:: RECORDS FOR THIS TASK

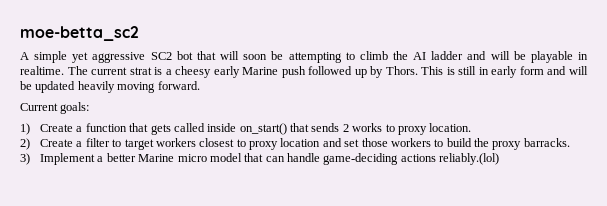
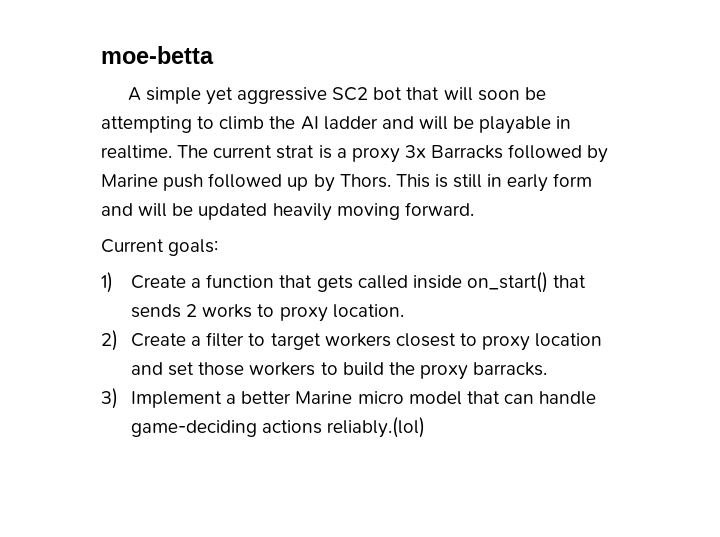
- moe-betta_sc2
+ moe-betta
- The current strat is a cheesy early Marine push followed up by Thors.
+ The current strat is a proxy 3x Barracks followed by Marine push followed up by Thors.

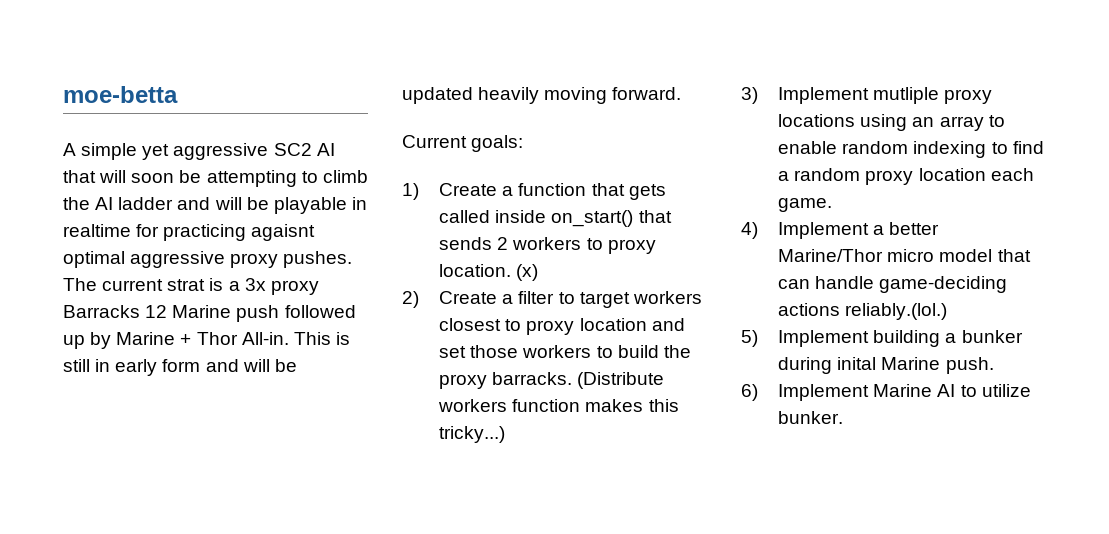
- A simple yet aggressive SC2 bot that will soon be attempting to climb the AI ladder and will be playable in realtime.
+ A simple yet aggressive SC2 AI that will soon be attempting to climb the AI ladder and will be playable in realtime for practicing agaisnt optimal aggressive proxy pushes.
- The current strat is a proxy 3x Barracks followed by Marine push followed up by Thors.
+ The current strat is a 3x proxy Barracks 12 Marine push followed up by Marine + Thor All-in.
- 1) Create a function that gets called inside on_start() that sends 2 works to proxy location.
+ 1) Create a function that gets called inside on_start() that sends 2 workers to proxy location. (x)
- 2) Create a filter to target workers closest to proxy location and set those workers to build the proxy barracks.
- 3) Implement a better Marine micro model that can handle game-deciding actions reliably.(lol)
+ 2) Create a filter to target workers closest to proxy location and set those workers to build the proxy barracks. (Distribute workers function makes this tricky...)
+ 3) Implement mutliple proxy locations using an array to enable random indexing to find a random proxy location each game.
+ 4) Implement a better Marine/Thor micro model that can handle game-deciding actions reliably.(lol.)
+ 5) Implement building a bunker during inital Marine push.
+ 6) Implement Marine AI to utilize bunker.

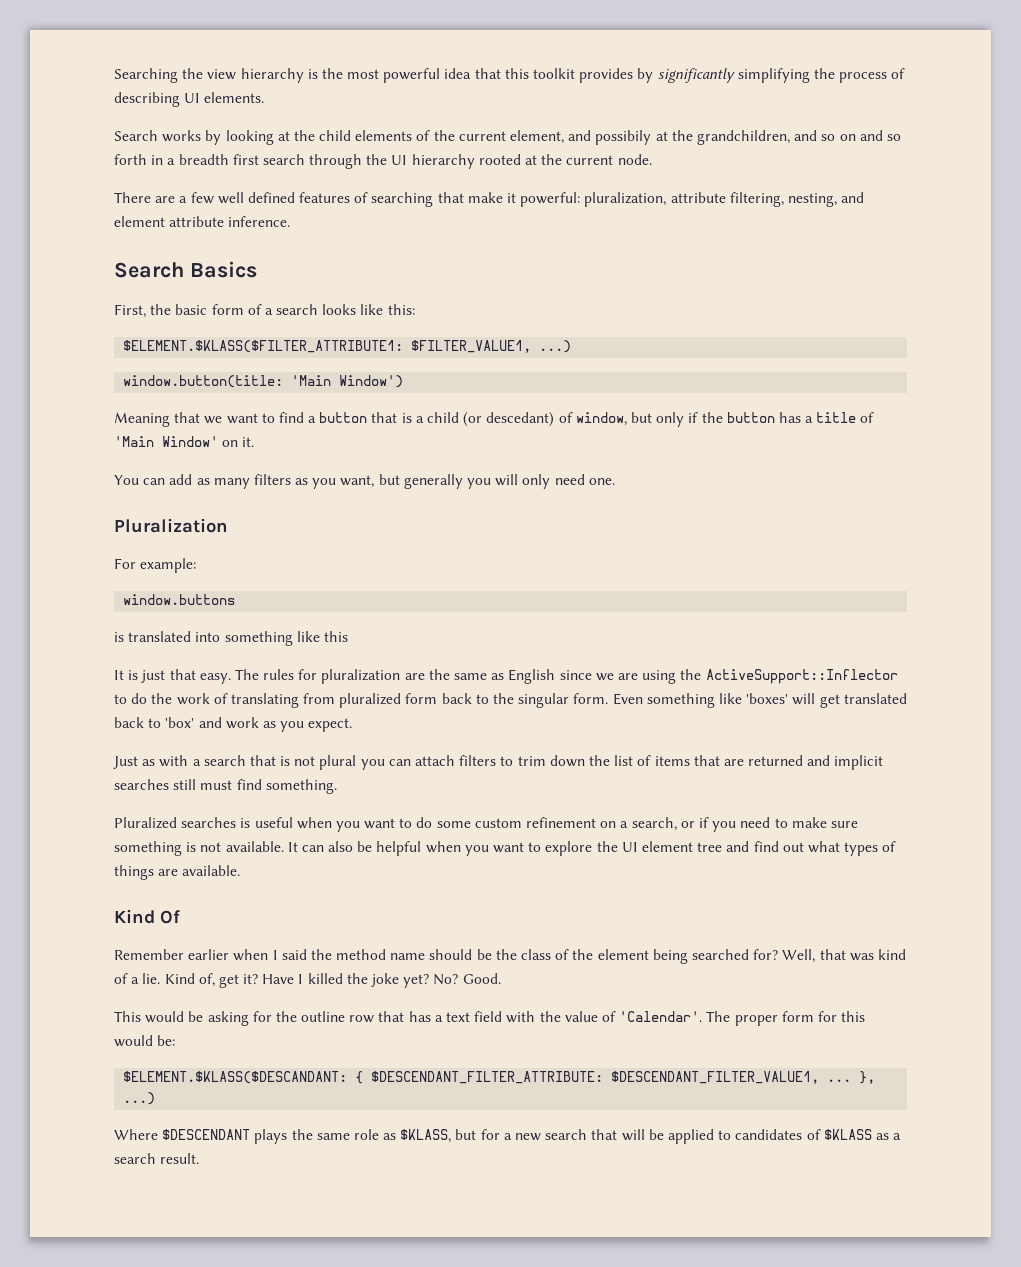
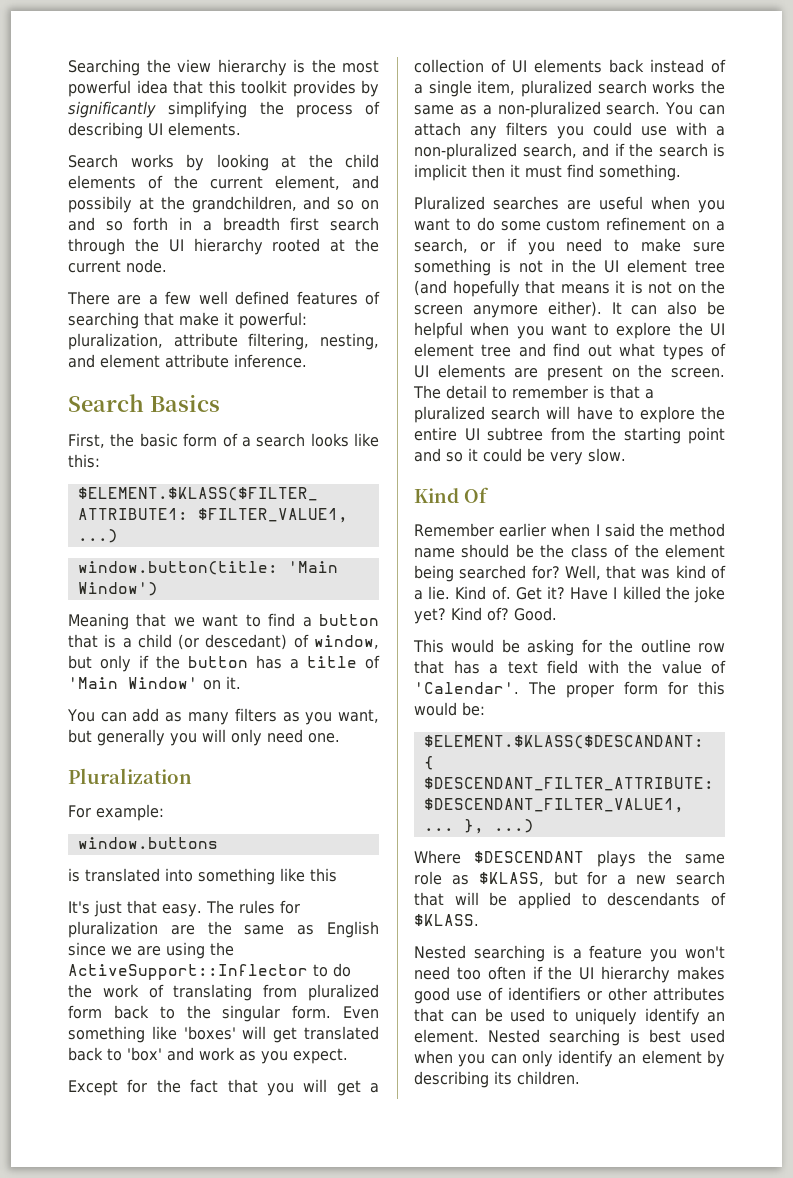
- It is just that easy.
+ It's just that easy.
- Just as with a search that is not plural you can attach filters to trim down the list of items that are returned and implicit searches still must find something.
+ Except for the fact that you will get a collection of UI elements back instead of a single item, pluralized search works the same as a non-pluralized search. You can attach any filters you could use with a non-pluralized search, and if the search is implicit then it must find something.
- Pluralized searches is useful when you want to do some custom refinement on a search, or if you need to make sure something is not available.
+ Pluralized searches are useful when you want to do some custom refinement on a search, or if you need to make sure something is not in the UI element tree (and hopefully that means it is not on the screen anymore either).
- It can also be helpful when you want to explore the UI element tree and find out what types of things are available.
+ It can also be helpful when you want to explore the UI element tree and find out what types of UI elements are present on the screen. The detail to remember is that a pluralized search will have to explore the entire UI subtree from the starting point and so it could be very slow.
- Kind of, get it?
+ Kind of. Get it?
- No?
+ Kind of?
- Where $DESCENDANT plays the same role as $KLASS, but for a new search that will be applied to candidates of $KLASS as a search result.
+ Where $DESCENDANT plays the same role as $KLASS, but for a new search that will be applied to descendants of $KLASS.
+ Nested searching is a feature you won't need too often if the UI hierarchy makes good use of identifiers or other attributes that can be used to uniquely identify an element. Nested searching is best used when you can only identify an element by describing its children.

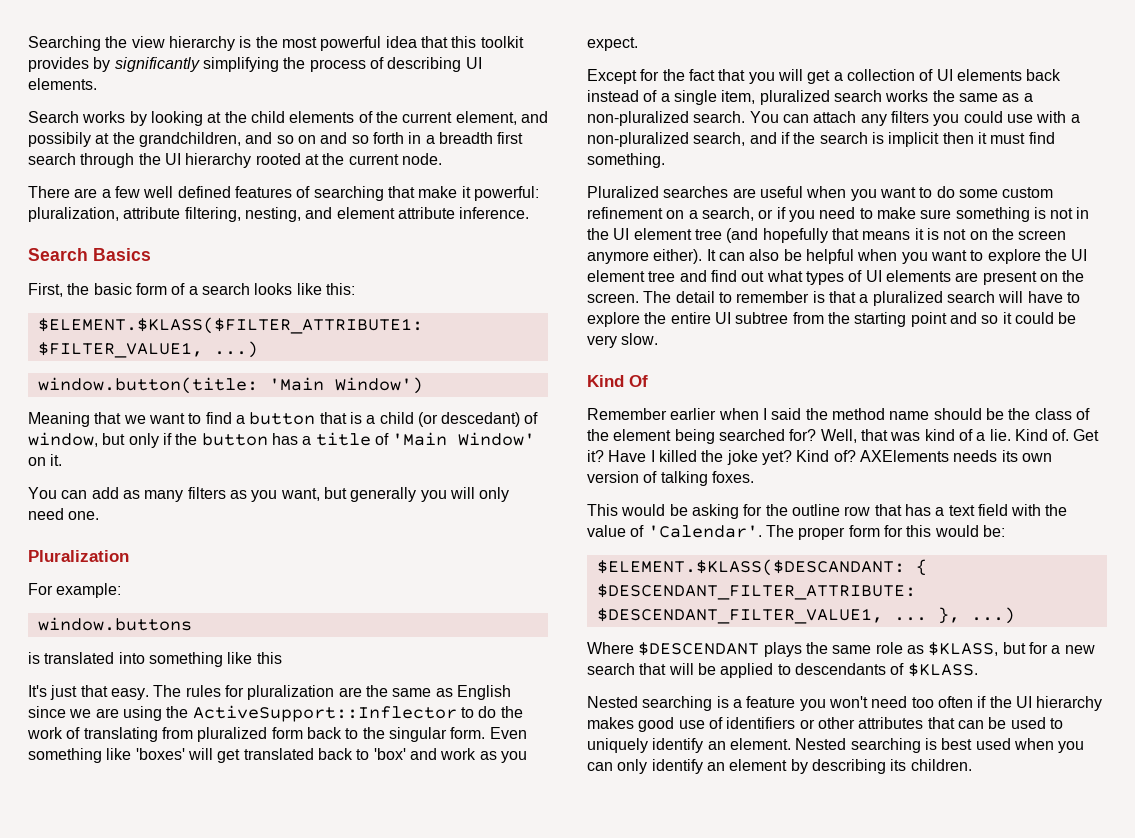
- Good.
+ AXElements needs its own version of talking foxes.

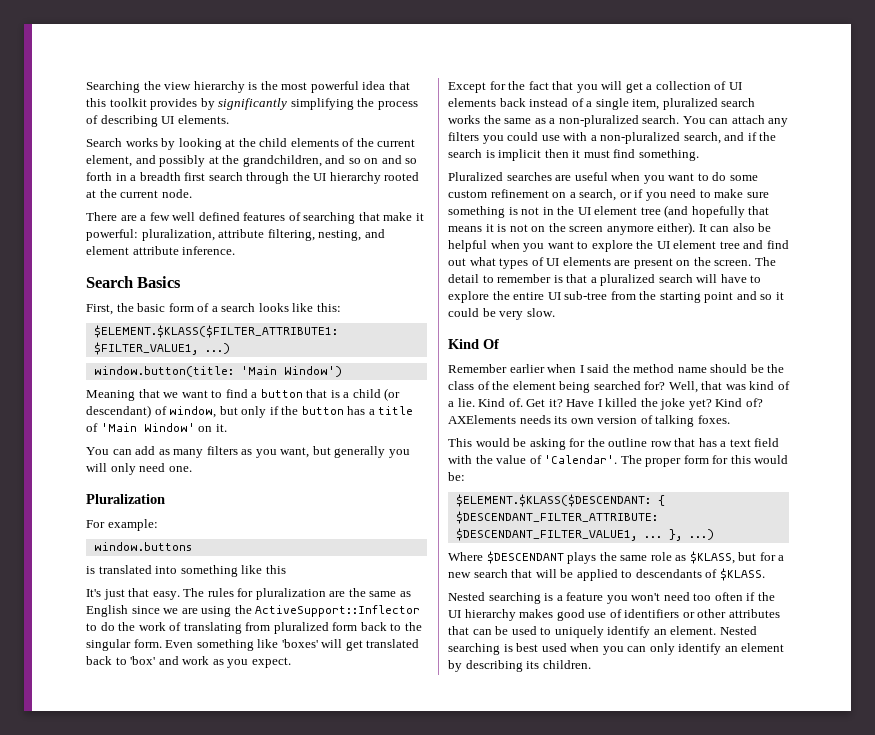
- Search works by looking at the child elements of the current element, and possibily at the grandchildren, and so on and so forth in a breadth first search through the UI hierarchy rooted at the current node.
+ Search works by looking at the child elements of the current element, and possibly at the grandchildren, and so on and so forth in a breadth first search through the UI hierarchy rooted at the current node.
- Meaning that we want to find a button that is a child (or descedant) of window, but only if the button has a title of 'Main Window' on it.
+ Meaning that we want to find a button that is a child (or descendant) of window, but only if the button has a title of 'Main Window' on it.
- The detail to remember is that a pluralized search will have to explore the entire UI subtree from the starting point and so it could be very slow.
+ The detail to remember is that a pluralized search will have to explore the entire UI sub-tree from the starting point and so it could be very slow.
- $ELEMENT.$KLASS($DESCANDANT: { $DESCENDANT_FILTER_ATTRIBUTE: $DESCENDANT_FILTER_VALUE1, ...
+ $ELEMENT.$KLASS($DESCENDANT: { $DESCENDANT_FILTER_ATTRIBUTE: $DESCENDANT_FILTER_VALUE1, ...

::::

→ **TRY IT**
With the pictures removed, print only the lines starting at the line that has "describing its children." and ending at the line that has "of talking foxes.", both ends included, exactly as they stand above.

→ **FINISHED EXERCISE**
+ Nested searching is a feature you won't need too often if the UI hierarchy makes good use of identifiers or other attributes that can be used to uniquely identify an element. Nested searching is best used when you can only identify an element by describing its children.

- Good.
+ AXElements needs its own version of talking foxes.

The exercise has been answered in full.